Rudern mitten im Flecken
Bis Sonntagabend sind Essen und Trinken Trumpf, Werkeln und Spielen, Hören, Schauen, Staunen und hautnah exklusive Erfahrungen sammeln. Zum Beispiel, wie es sich anfühlt, von starken Römern in einer Sänfte herumgetragen zu werden, was Grosi, als es ein Teenager war, im Thermalbad trug und man erfährt, dass Ramsen nicht nur ein Ort im Kanton Schaffhausen, sondern auch ein altes Kartenspiel ist.
An den drei Festtagen steht der Ortskern ganz im Zeichen der vier Epochen, die das Zurzibiet prägten: Die Römerzeit, das Mittelalter mit seinen grossen Messen, die Industrialisierung und die 50er Jahre mit der Thermalquellenbohrung. Die Zeitreise wird ebenso in stilechten Kostümen und passender Kulinarik zelebriert, wie sie hautnah oder auch aktiv in römischen Spielen er- und gelebt werden kann, bei Modeschauen, Rock ‘n Roll, Bogenschiessen, Papier schöpfen und vielem mehr.
Vor den Kommentaren des Schelmenturmwächters allerdings muss man sich in Acht nehmen und es empfiehlt sich, mit dreckigen Schuhen aufzukreuzen, damit dem Schuhputzer Blitz und Blank ja die Arbeit nicht ausgeht.
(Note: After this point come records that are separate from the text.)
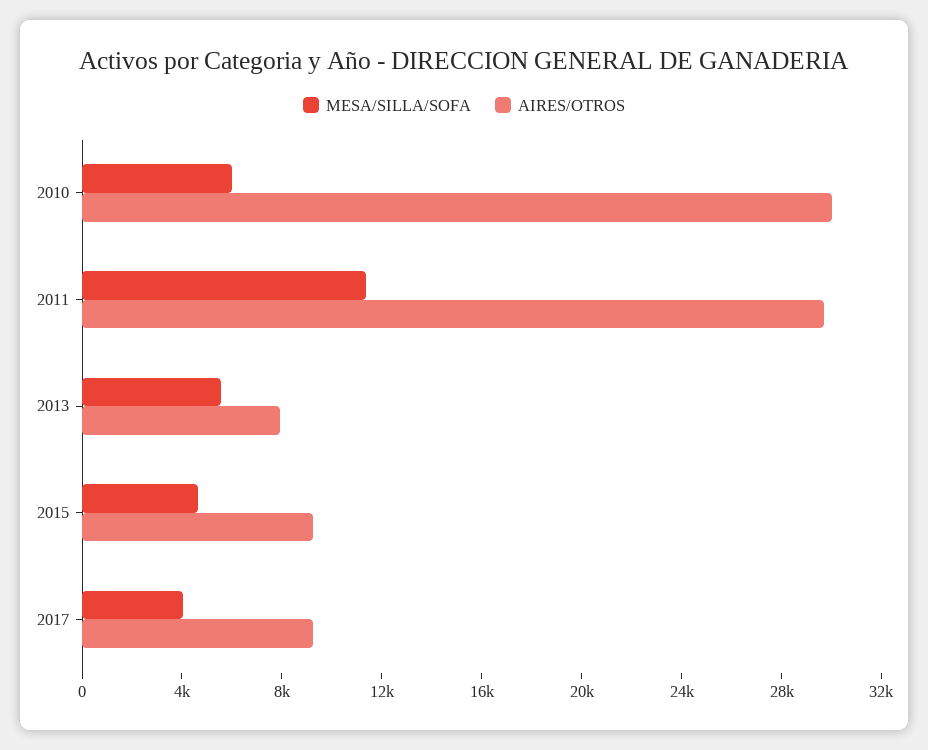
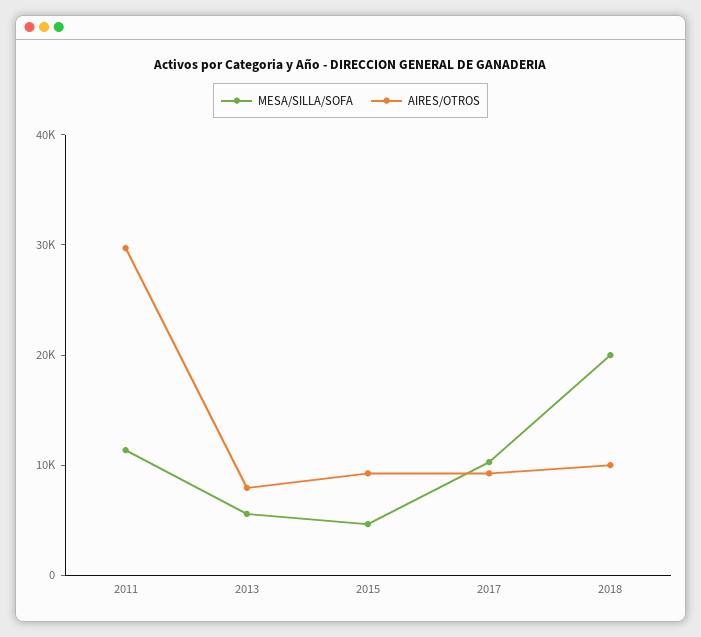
MESA/SILLA/SOFA, 2010: 6000 -> none
AIRES/OTROS, 2010: 30000 -> none
MESA/SILLA/SOFA, 2017: 4000 -> 10000
MESA/SILLA/SOFA, 2018: none -> 20000
AIRES/OTROS, 2018: none -> 10000

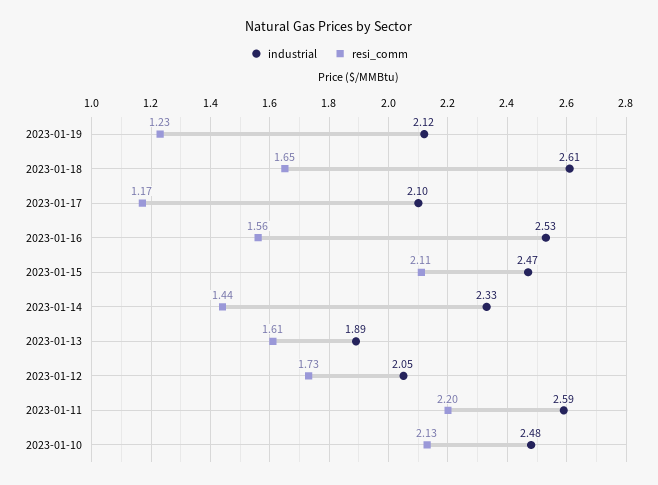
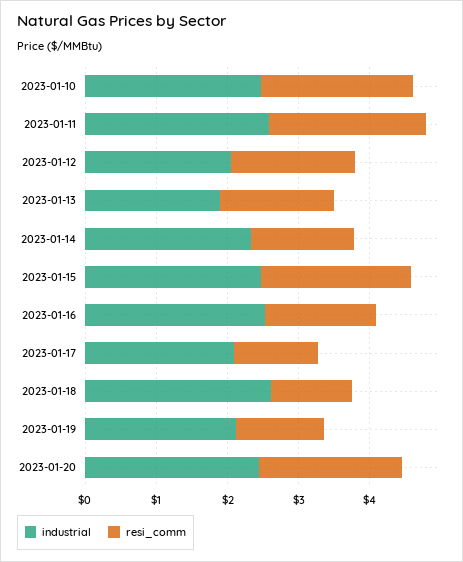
resi_comm, 2023-01-18: 1.65 -> 1.2
industrial, 2023-01-20: none -> 2.4
resi_comm, 2023-01-20: none -> 2

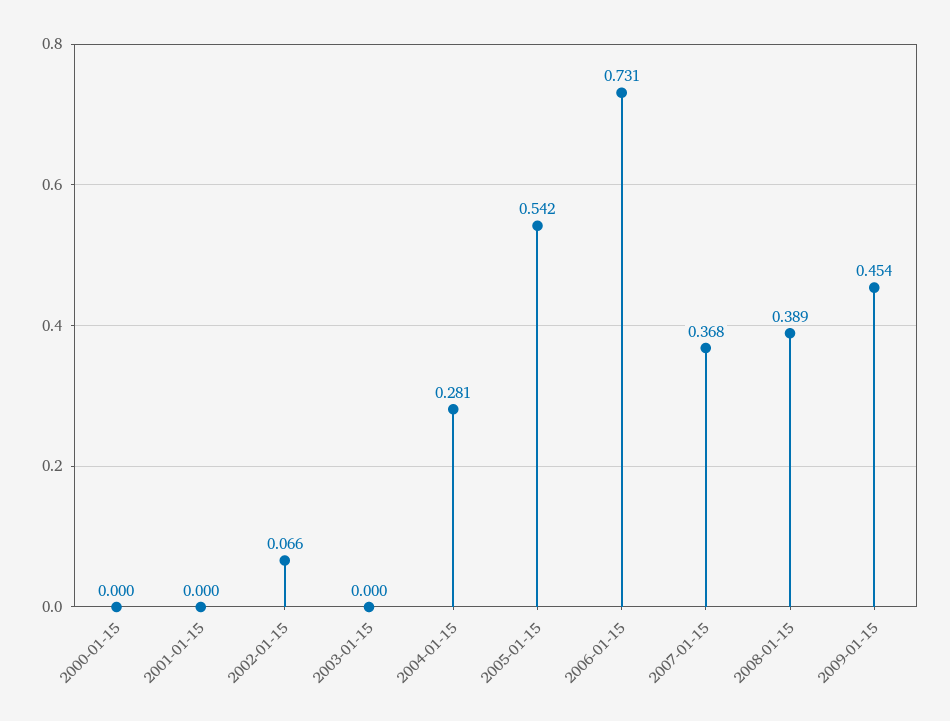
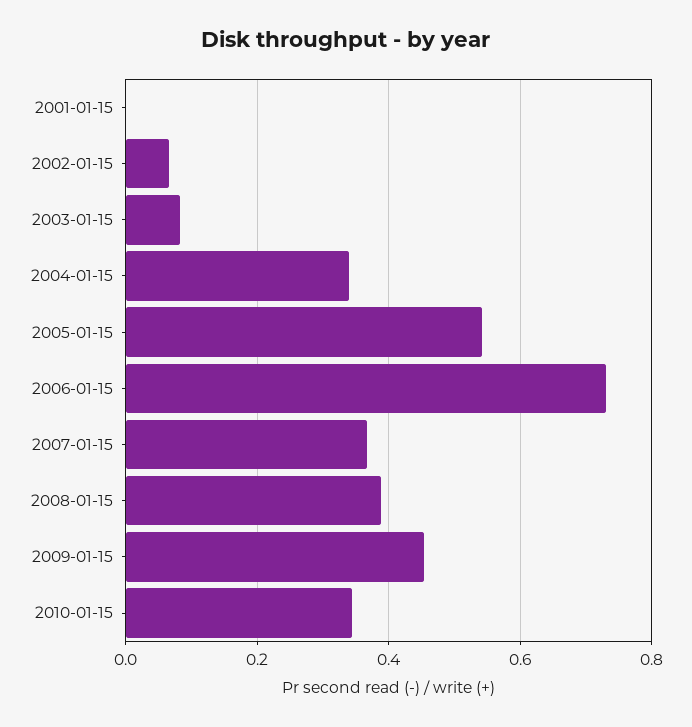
2000-01-15: 0 -> none
2003-01-15: 0 -> 0.08
2004-01-15: 0.281 -> 0.34
2010-01-15: none -> 0.34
Wie wär’s übrigens mit einer Runde Rudern? Nicht etwa auf dem Rhein, nein, mitten im Flecken.
Von A wie Altdorf bis Z wie Zurzi
Apropos: Zurzach ist bei weitem nicht der einzige Flecken im Lande. Ein Dutzend sind es insgesamt (siehe nebenan). Sie alle waren zwar ohne Stadtrecht, hatten aber ab dem 13. Jahrhundert die Stellung eines Hauptortes inne. So etwas – hat sich das OK „Fläckefescht“ gesagt – verbindet, den alt-Gemeindeammann und Grossrat Franz Nebel flugs zum Flecken-Konsul ernannt und sämtliche Mit-Flecken ans Fest eingeladen.
„Ausser aus Hermance aus dem Kanton Genf werden Gemeindevertreter von allen zehn Flecken nach Bad Zurzach kommen, teilweise mit ihren Familien. Offiziell haben sich 40 Personen angemeldet“, berichtet OK-Mitglied Sybille Schreiber stolz. Alle diese Gemeinden seien völlig überrascht gewesen und hätten sich sehr gefreut.
„Es gibt sogar schon Gegeneinladungen und – wer weiss – vielleicht werden Flecken-Treffen zu einer Tradition, was sehr begrüssenswert wäre“, so Schreiber. Am Samstagvormittag werden die Delegationen der zehn Fleckengemeinden im Turm- Panoramarestaurant begrüsst und anschliessend durchs Fläckefäscht geführt.